___ Data to examine

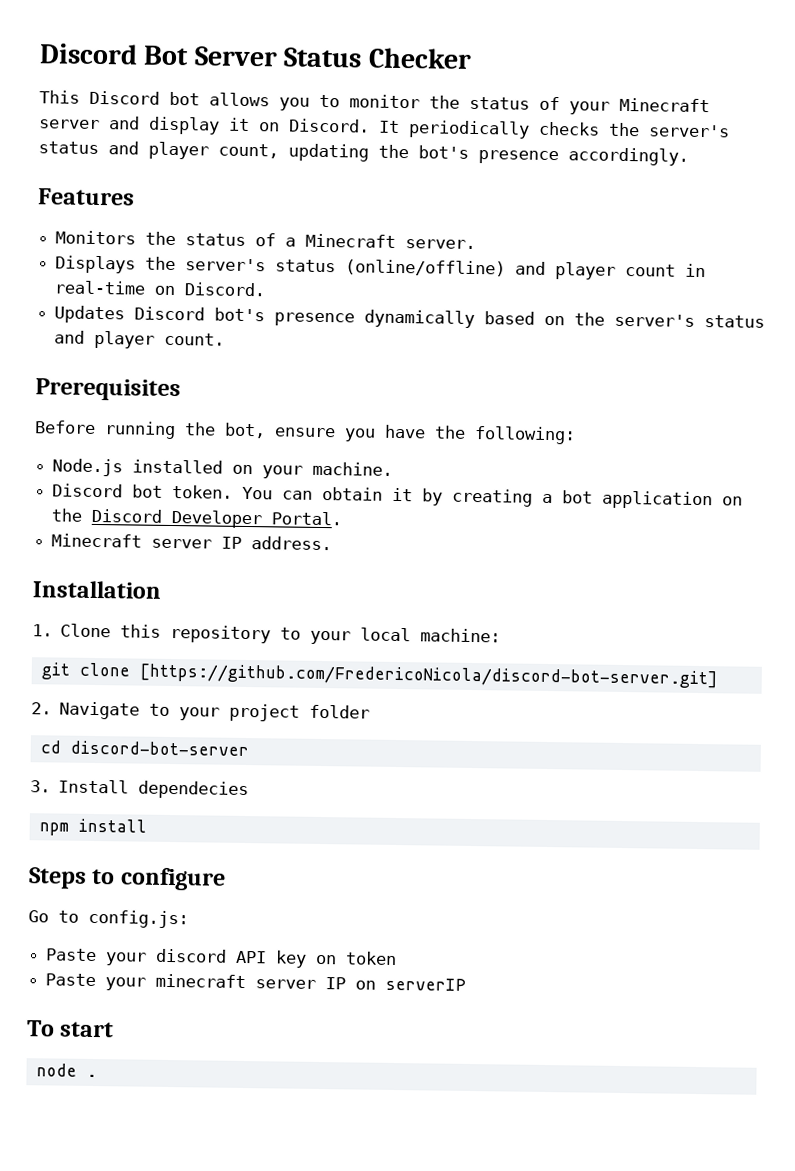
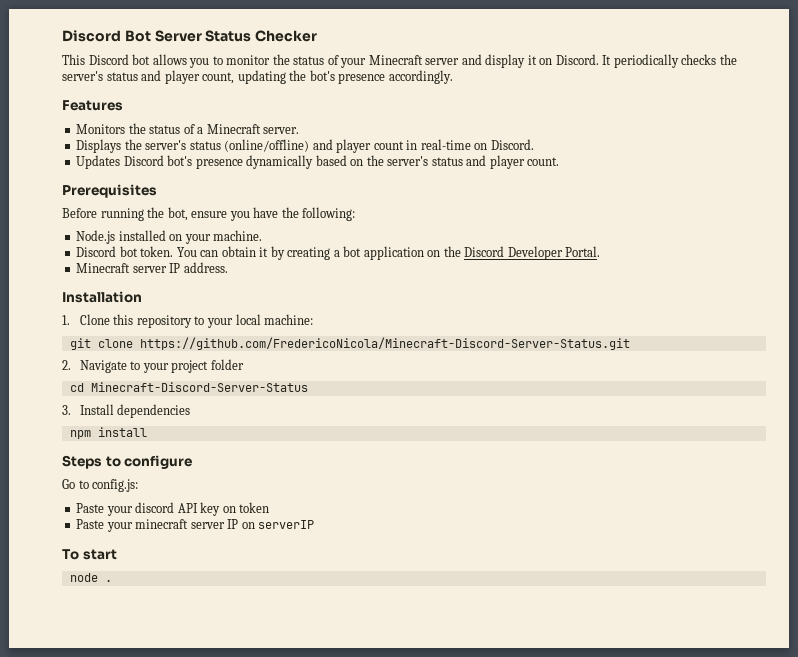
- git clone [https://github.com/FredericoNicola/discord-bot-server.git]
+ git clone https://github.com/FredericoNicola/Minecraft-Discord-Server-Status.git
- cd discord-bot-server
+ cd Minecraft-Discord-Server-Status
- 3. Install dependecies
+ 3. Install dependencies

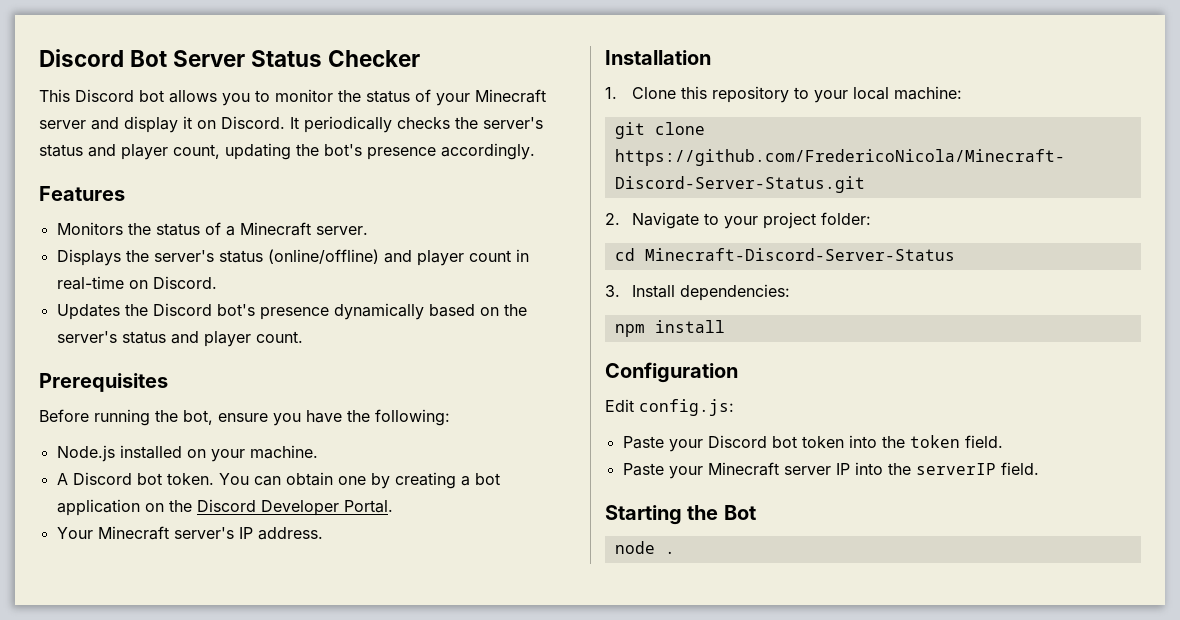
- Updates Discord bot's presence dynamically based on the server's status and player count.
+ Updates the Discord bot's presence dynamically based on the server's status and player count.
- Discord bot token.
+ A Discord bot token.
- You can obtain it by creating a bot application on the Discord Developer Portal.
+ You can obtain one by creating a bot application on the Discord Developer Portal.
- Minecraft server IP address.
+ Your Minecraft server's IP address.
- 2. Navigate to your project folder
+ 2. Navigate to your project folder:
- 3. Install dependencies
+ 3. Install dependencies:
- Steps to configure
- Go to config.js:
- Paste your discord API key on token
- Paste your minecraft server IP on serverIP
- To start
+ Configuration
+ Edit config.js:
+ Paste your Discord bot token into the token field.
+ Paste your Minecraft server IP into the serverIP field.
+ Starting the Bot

______
___ Data to examine

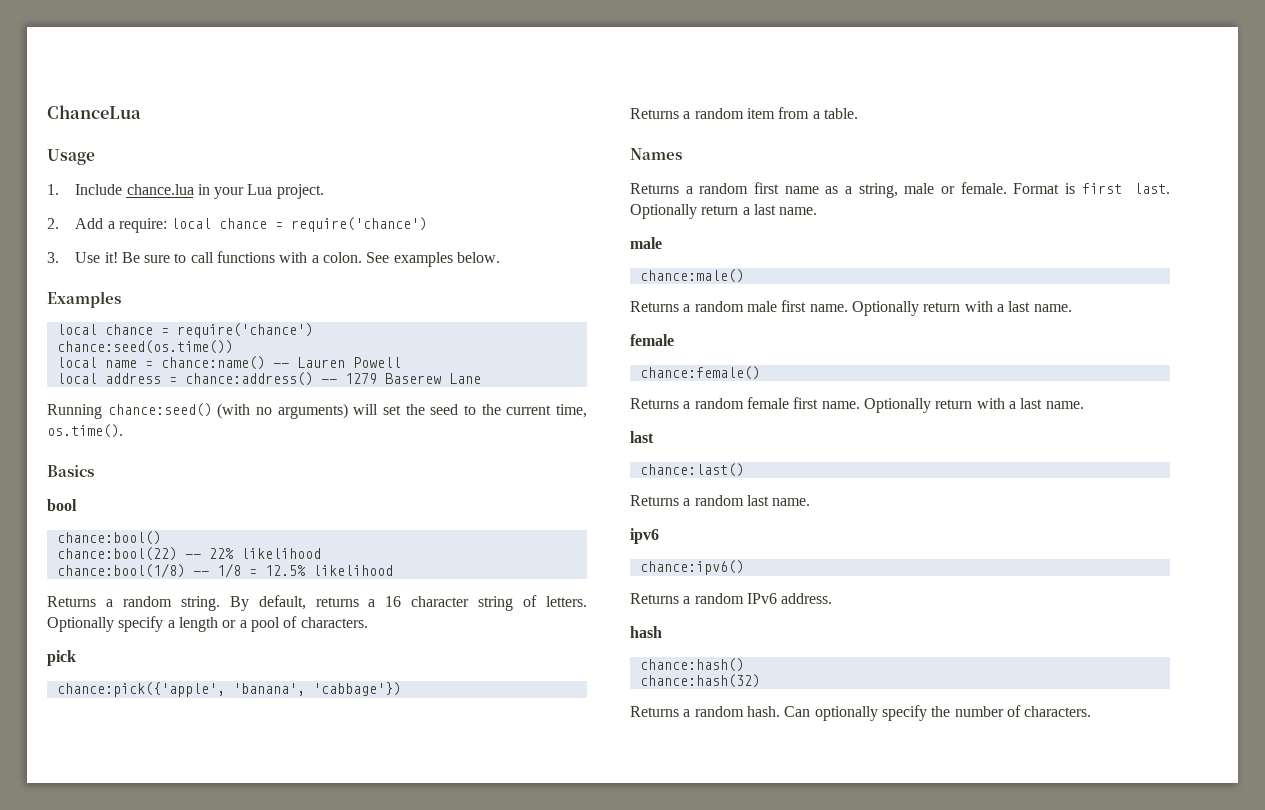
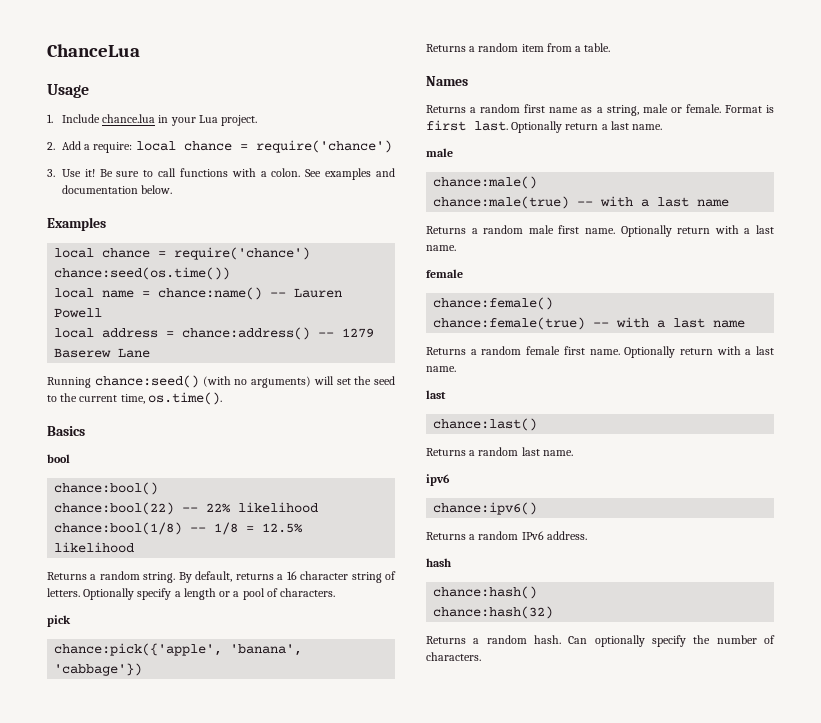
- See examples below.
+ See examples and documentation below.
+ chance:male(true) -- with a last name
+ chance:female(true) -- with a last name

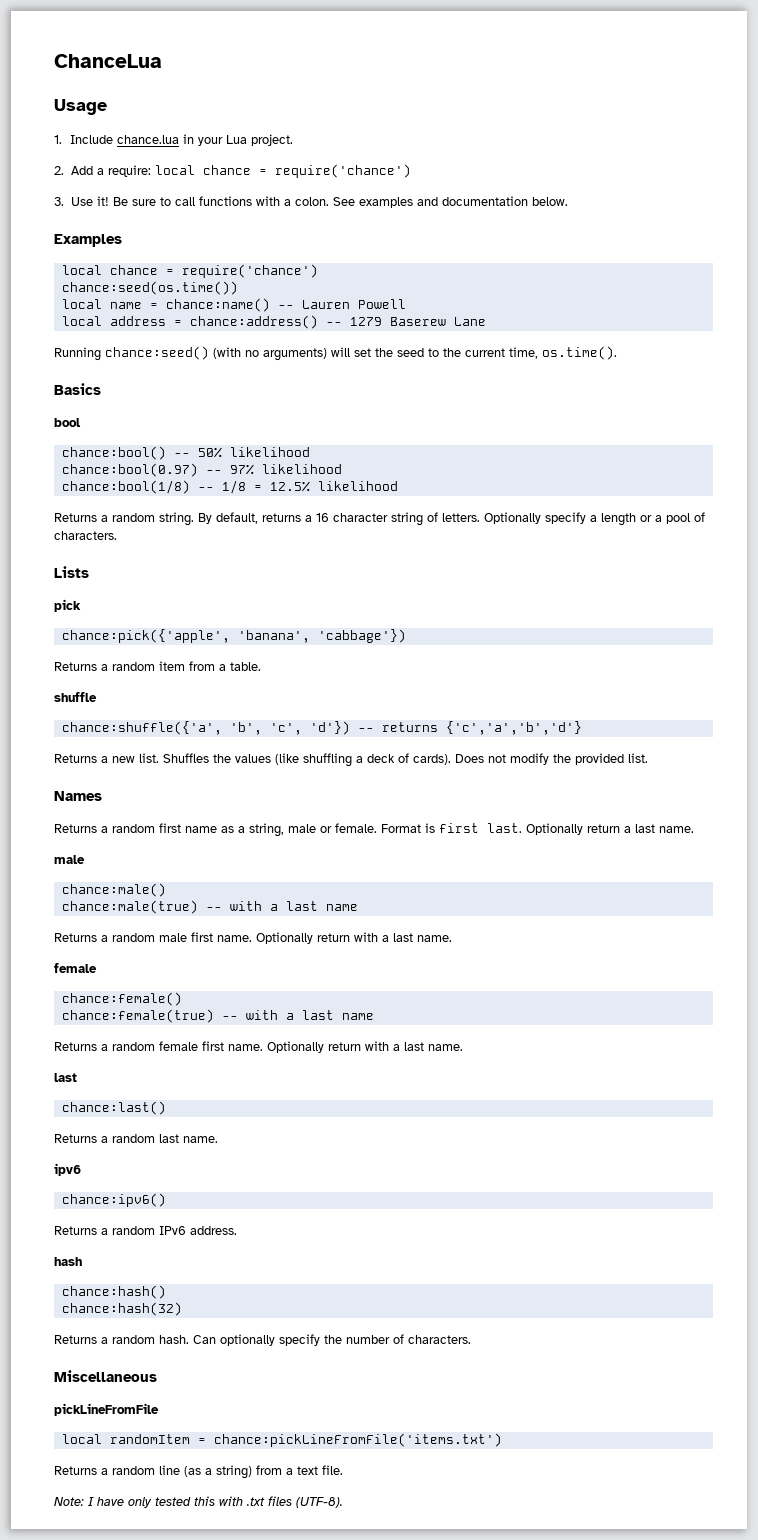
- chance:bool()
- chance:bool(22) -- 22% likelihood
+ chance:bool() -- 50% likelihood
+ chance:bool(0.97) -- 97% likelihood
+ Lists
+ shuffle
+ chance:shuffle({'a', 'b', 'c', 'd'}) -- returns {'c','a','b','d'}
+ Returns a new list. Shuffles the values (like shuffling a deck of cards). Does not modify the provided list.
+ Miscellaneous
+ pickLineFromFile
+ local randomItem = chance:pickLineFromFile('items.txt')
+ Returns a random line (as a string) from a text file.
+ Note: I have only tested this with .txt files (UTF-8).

______
___ Data to examine

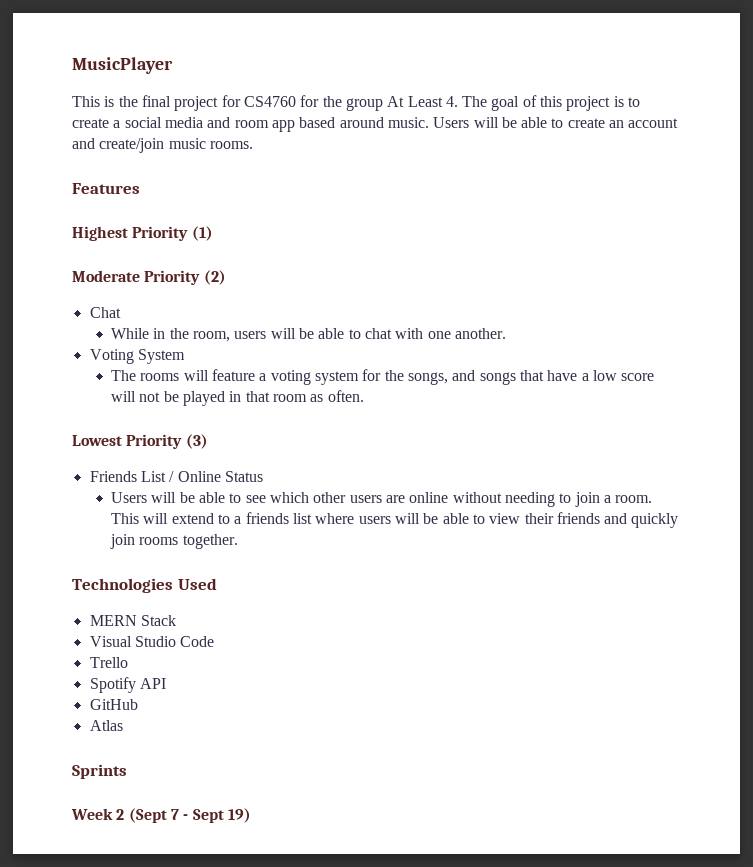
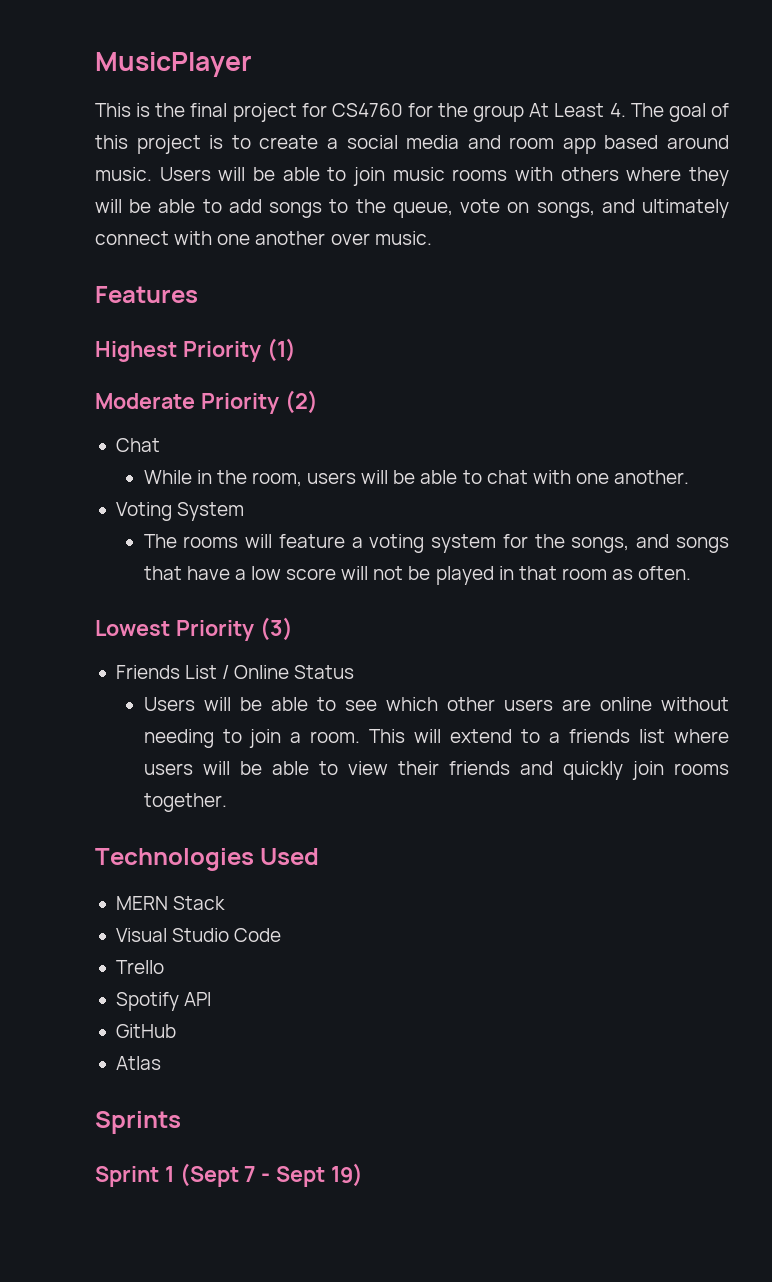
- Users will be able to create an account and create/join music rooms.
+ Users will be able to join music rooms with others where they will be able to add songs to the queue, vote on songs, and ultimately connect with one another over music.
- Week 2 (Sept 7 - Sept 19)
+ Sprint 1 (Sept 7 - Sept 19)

______

__Requirement__
Could you restate word for word the lines above, from the one that contains "-- 50% likelihood" through the one that contains "a text file.", and no others?

__Answer space__
+ chance:bool() -- 50% likelihood
+ chance:bool(0.97) -- 97% likelihood
+ Lists
+ shuffle
+ chance:shuffle({'a', 'b', 'c', 'd'}) -- returns {'c','a','b','d'}
+ Returns a new list. Shuffles the values (like shuffling a deck of cards). Does not modify the provided list.
+ Miscellaneous
+ pickLineFromFile
+ local randomItem = chance:pickLineFromFile('items.txt')
+ Returns a random line (as a string) from a text file.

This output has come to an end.